◆ Data for processing ◆

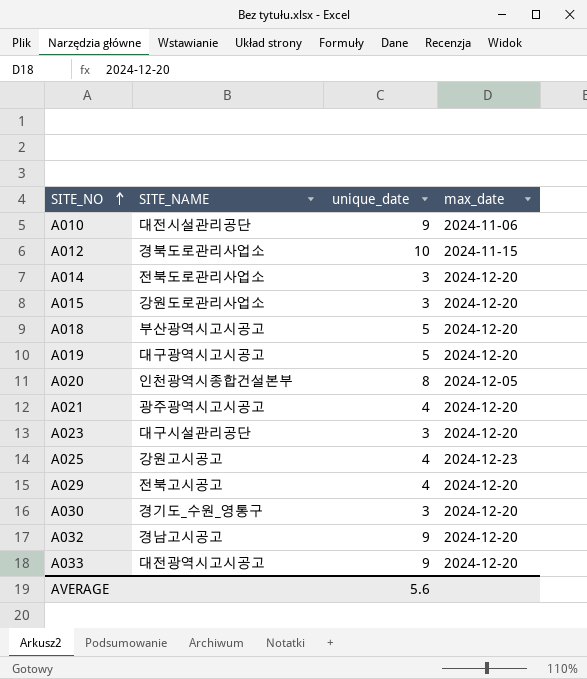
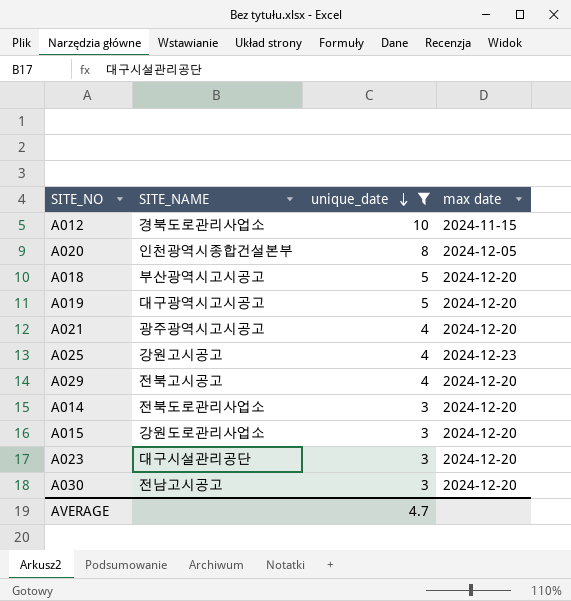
filter: none -> unique_date != 9
row order: SITE_NO ascending -> unique_date descending
column name: max_date -> max date
A030 | SITE_NAME: 경기도_수원_영통구 -> 전남고시공고
AVERAGE | unique_date: 5.6 -> 4.7

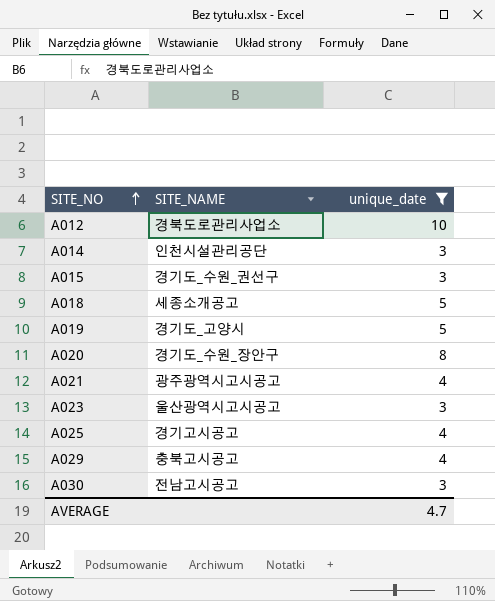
row order: unique_date descending -> SITE_NO ascending
column max date | position: 4 -> none
A014 | SITE_NAME: 전북도로관리사업소 -> 인천시설관리공단
A015 | SITE_NAME: 강원도로관리사업소 -> 경기도_수원_권선구
A018 | SITE_NAME: 부산광역시고시공고 -> 세종소개공고
A019 | SITE_NAME: 대구광역시고시공고 -> 경기도_고양시
A020 | SITE_NAME: 인천광역시종합건설본부 -> 경기도_수원_장안구
A023 | SITE_NAME: 대구시설관리공단 -> 울산광역시고시공고
A025 | SITE_NAME: 강원고시공고 -> 경기고시공고
A029 | SITE_NAME: 전북고시공고 -> 충북고시공고

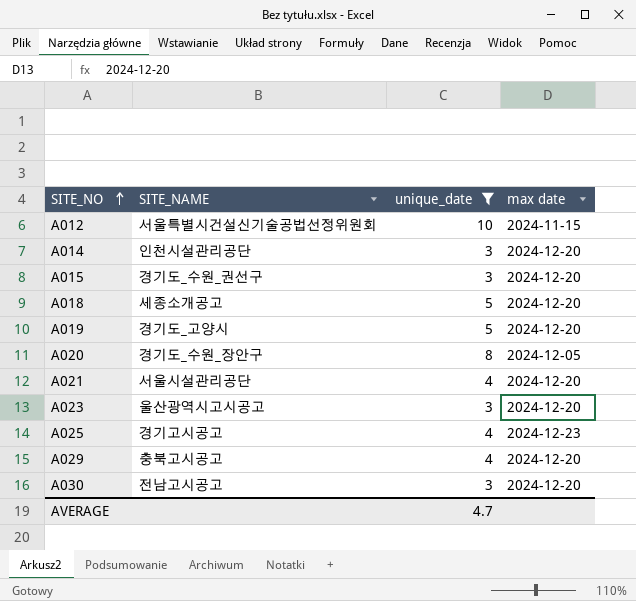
column max date | position: none -> 4
A012 | SITE_NAME: 경북도로관리사업소 -> 서울특별시건설신기술공법선정위원회
A021 | SITE_NAME: 광주광역시고시공고 -> 서울시설관리공단

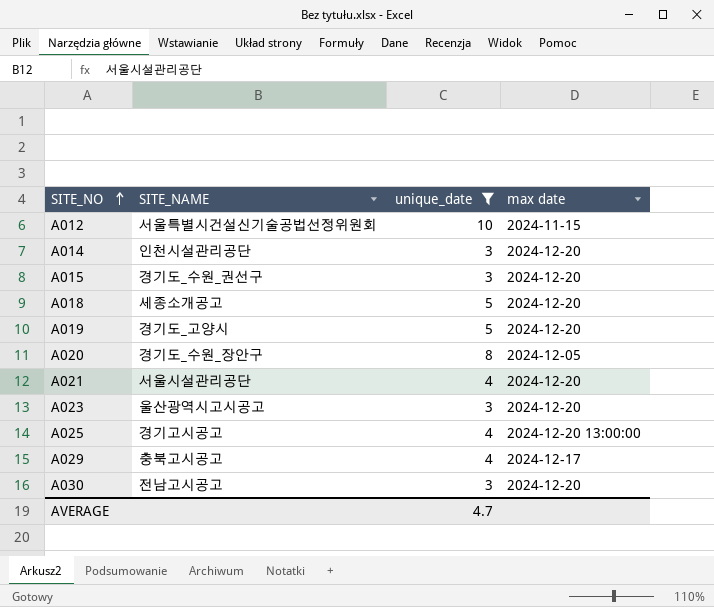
A025 | max date: 2024-12-23 -> 2024-12-20 13:00:00
A029 | max date: 2024-12-20 -> 2024-12-17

◆ Task statement ◆
Leave the pictures out and output exactly the lines above, from the start of the listing through the line with "row order: unique_date".

◆ Reply ◆
filter: none -> unique_date != 9
row order: SITE_NO ascending -> unique_date descending
column name: max_date -> max date
A030 | SITE_NAME: 경기도_수원_영통구 -> 전남고시공고
AVERAGE | unique_date: 5.6 -> 4.7

row order: unique_date descending -> SITE_NO ascending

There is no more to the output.